Quant au gain de l’institutrice, il est des plus variables et dépend non seulement de l’âge et de l’expérience de l’institutrice, mais encore et surtout du rang social de la famille où elle est entrée. Je laisse de côté celles, en assez petit nombre, qui reçoivent, dans les familles riches, un traitement assez élevé ; je ne pense qu’à la petite institutrice, dans un milieu bourgeois. Douze cents francs est déjà une rémunération élevée. Quinze cents francs est un maximum rarement dépassé, et, comme il y a certaines obligations de toilette et de tenue, ce que chacune peut mettre de côté s’élève à peu de chose.

Celles-là, cependant, sont les privilégiées. Celles qui sont vraiment à plaindre, ce sont les sous-maîtresses dans les pensionnats laïques, ou, ce qui est plus rare, bien qu’on en rencontre quelquefois, dans les couvens. Elles ne touchent guère plus de cinquante à soixante francs par mois, qui passent en frais de toilette.
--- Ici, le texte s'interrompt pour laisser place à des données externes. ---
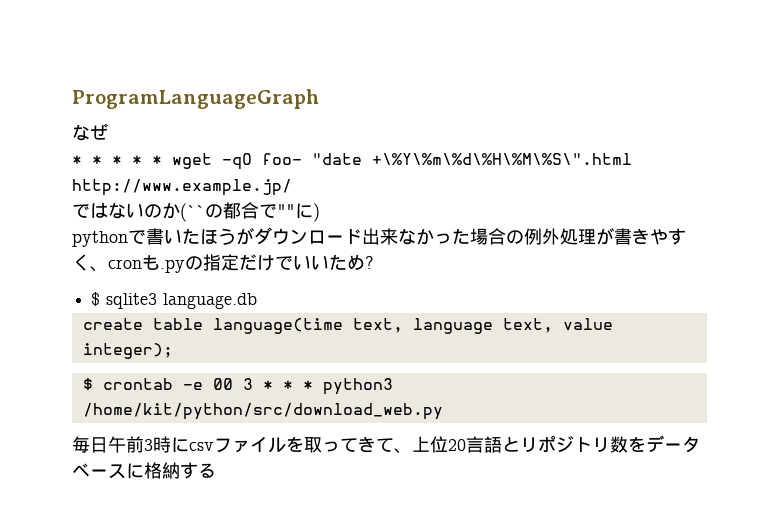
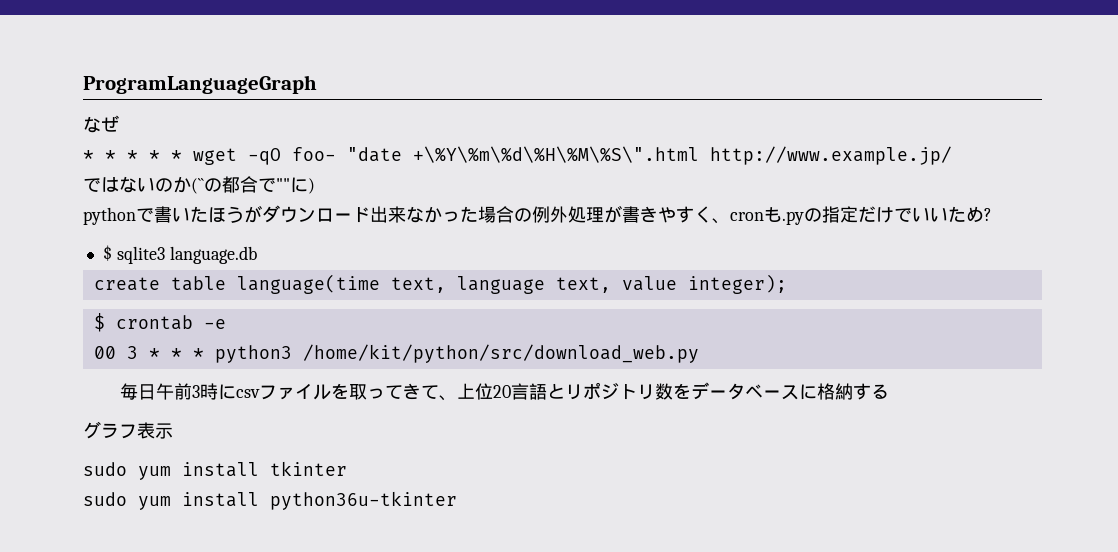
(203, 386) none -> (226, 324) //
(216, 470) none -> [83,421,173,439] [83,461,347,480] [83,491,457,510] // グラフ表示 // sudo yum install tkinter // sudo yum install python36u-tkinter

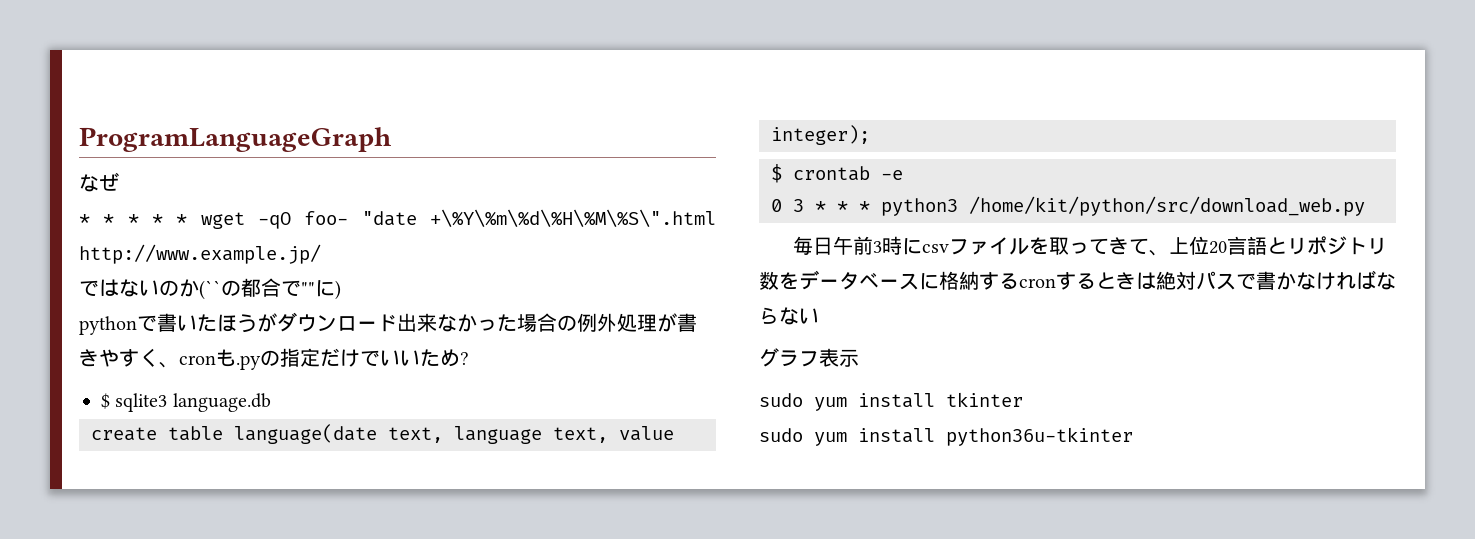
[236,274,380,294] language(time -> [234,424,377,444] language(date
[93,346,116,359] 00 -> [771,199,782,212] 0
(890, 391) none -> [1019,270,1396,290] [759,307,819,325] cronするときは絶対パスで書かなければならない

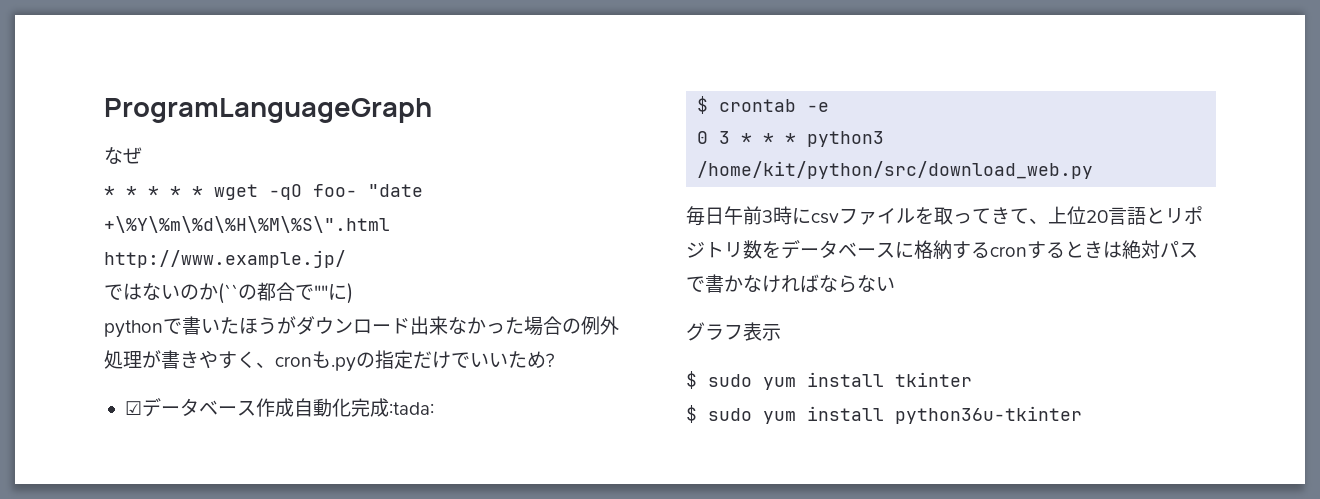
[101,393,271,412] [91,424,674,444] [771,125,870,145] $ sqlite3 language.db // create table language(date text, language text, value integer); -> [124,398,434,417] ☑データベース作成自動化完成:tada:
(859, 358) none -> [686,371,697,389] $
(1023, 399) none -> [686,405,697,423] $

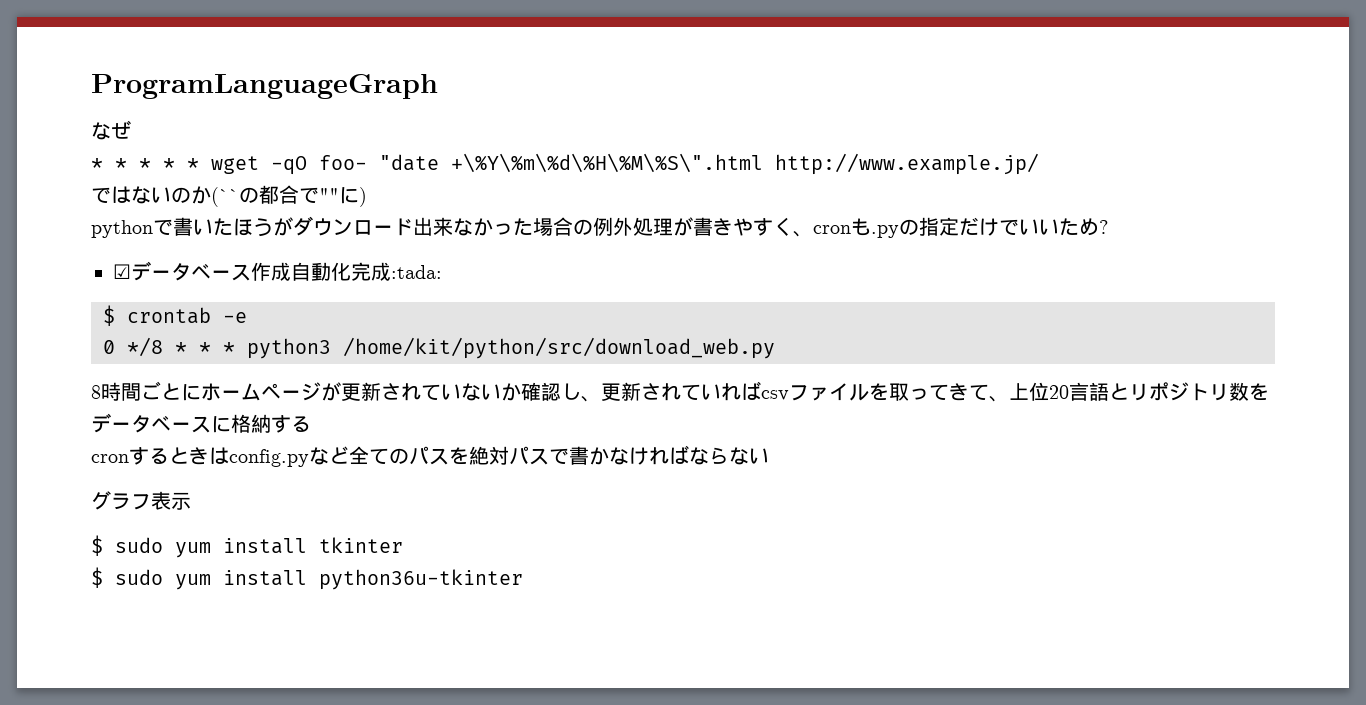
[719,131,731,144] 3 -> [127,337,163,357] */8
[686,206,811,226] 毎日午前3時に -> [91,381,761,402] 8時間ごとにホームページが更新されていないか確認し、更新されていれば
(990, 250) none -> (311, 424) //
(1122, 249) none -> [229,446,469,467] config.pyなど全てのパスを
Parfois même elles sont ce qu’on appelle au pair, c’est-à-dire qu’elles sont nourries, logées, habillées, et ne touchent absolument rien. Vraiment, même dans un couvent, c’est trop peu.

En comparaison avec la vie de l’employée et surtout de l’ouvrière, la vie de l’institutrice est cependant assez douce. Elle ne connaît point ces intermittences de travail, qui, pendant quelques semaines, exténuent l’ouvrière, et, pendant quelques autres, la laissent oisive. Elle est à l’abri de la morte-saison. En échange de son indépendance sacrifiée, elle a le vivre et le couvert toujours assurés. Elle ne connaît point l’angoisse du loyer à payer, ni celle de l’ouvrage à trouver. Matériellement, elle est heureuse. L’instant critique, c’est quand l’emploi qu’elle occupait vient à lui manquer, soit brusquement par un renvoi, motivé ou non, soit par le départ de la famille ou le mariage de l’élève. Si l’institutrice a encore ses parens, le mal n’est pas grand. Ce n’est qu’un moment difficile à passer. Elle revient dans le petit intérieur où s’est écoulée sa jeunesse. On ne l’y voit pas toujours revenir de très bon œil. Sa place y a été prise. Il faut dresser un lit de sangle pour elle dans la chambre de sa sœur, ou dans la salle à manger. Mais souvent, ce n’est qu’un temps à passer. Par le même bureau ou par les mêmes recommandations, elle pourra trouver une nouvelle place. Si l’attente est longue, du moins elle n’est pas trop pénible.